BEGIN Excerpted data

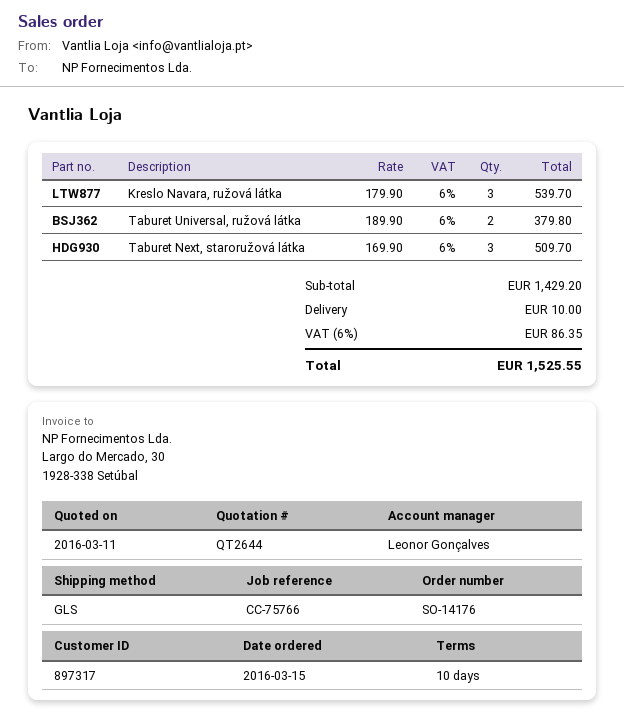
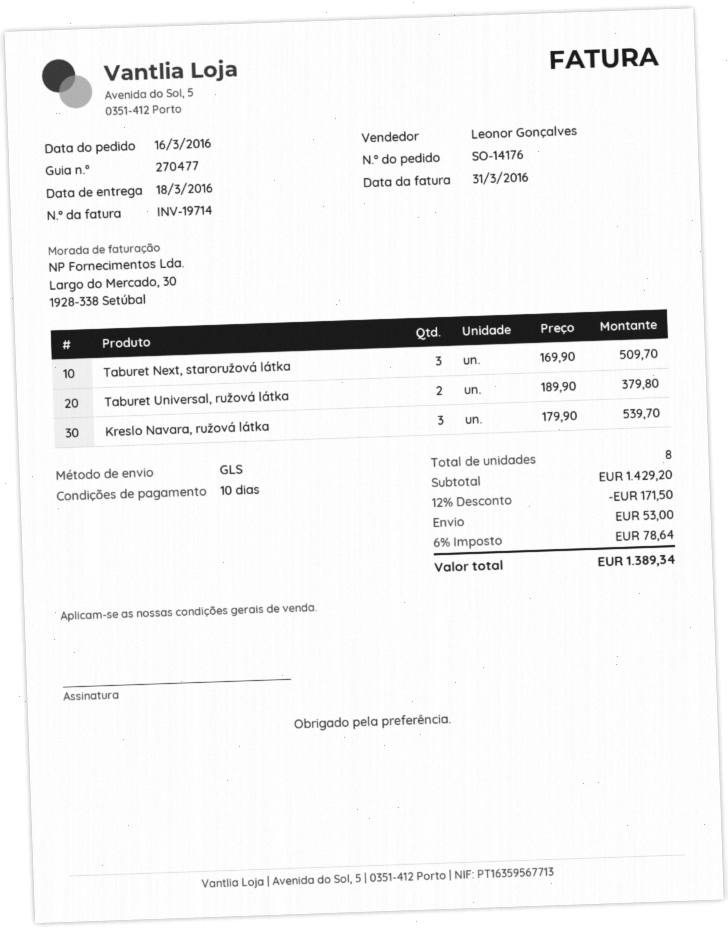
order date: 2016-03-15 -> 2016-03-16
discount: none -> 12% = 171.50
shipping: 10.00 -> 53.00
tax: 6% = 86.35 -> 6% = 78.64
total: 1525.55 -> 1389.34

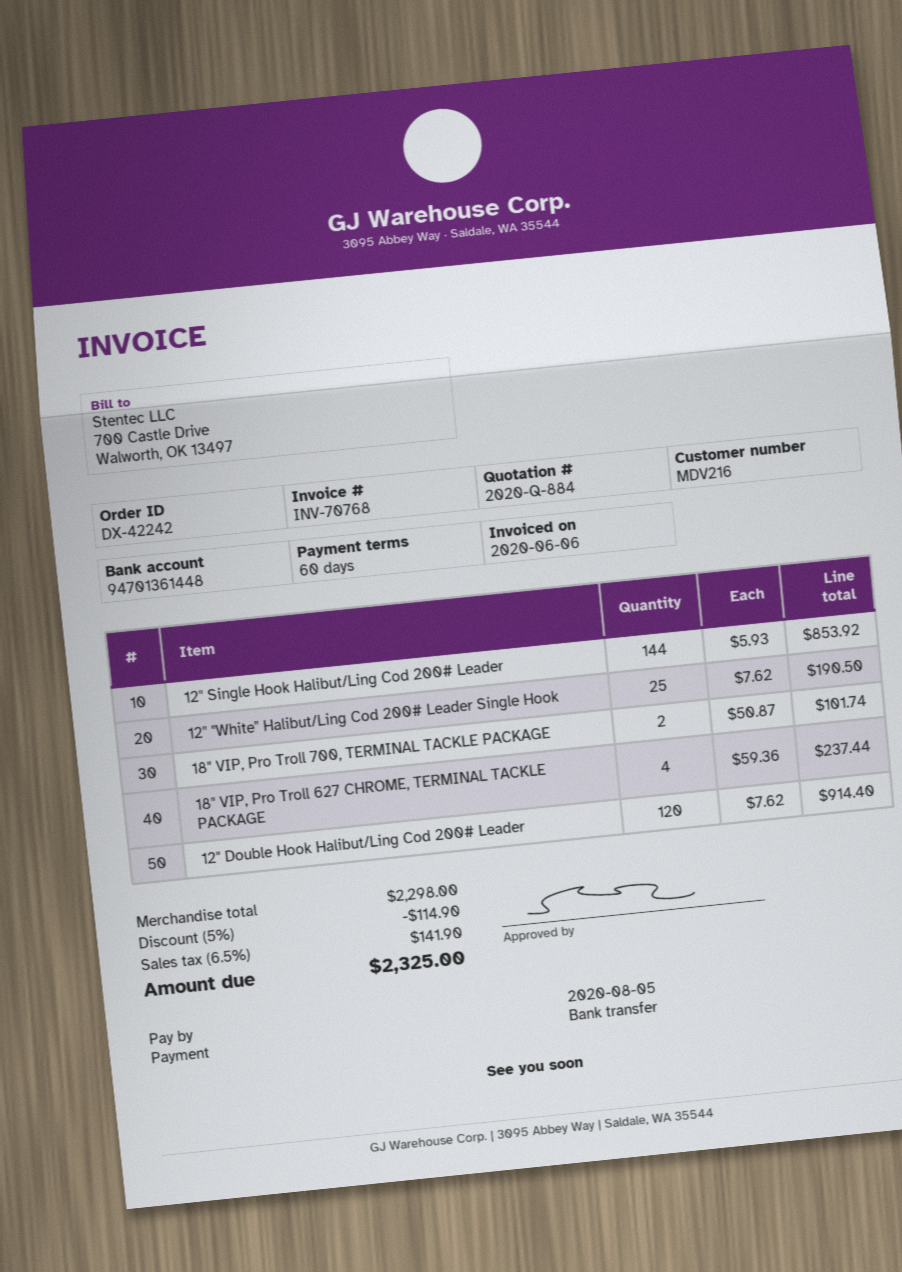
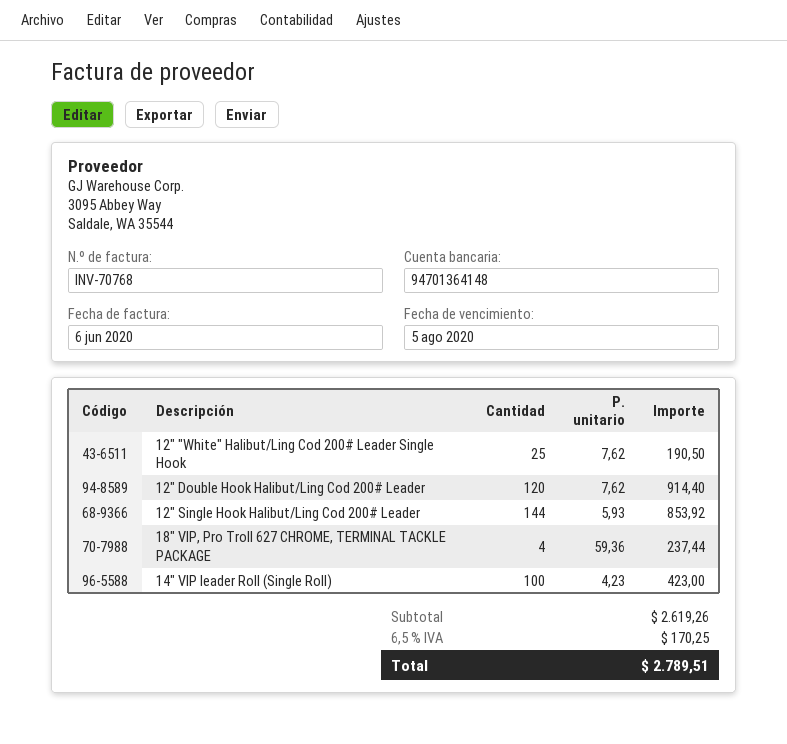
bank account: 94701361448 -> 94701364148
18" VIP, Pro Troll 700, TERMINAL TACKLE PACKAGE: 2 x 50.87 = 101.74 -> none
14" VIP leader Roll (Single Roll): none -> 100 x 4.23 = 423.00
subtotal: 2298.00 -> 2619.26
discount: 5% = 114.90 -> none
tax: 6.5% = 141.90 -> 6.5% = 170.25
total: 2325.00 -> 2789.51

END Excerpted data

In your copy, include no pictures; print every line above exactly.

-- Solution to this task --
order date: 2016-03-15 -> 2016-03-16
discount: none -> 12% = 171.50
shipping: 10.00 -> 53.00
tax: 6% = 86.35 -> 6% = 78.64
total: 1525.55 -> 1389.34

bank account: 94701361448 -> 94701364148
18" VIP, Pro Troll 700, TERMINAL TACKLE PACKAGE: 2 x 50.87 = 101.74 -> none
14" VIP leader Roll (Single Roll): none -> 100 x 4.23 = 423.00
subtotal: 2298.00 -> 2619.26
discount: 5% = 114.90 -> none
tax: 6.5% = 141.90 -> 6.5% = 170.25
total: 2325.00 -> 2789.51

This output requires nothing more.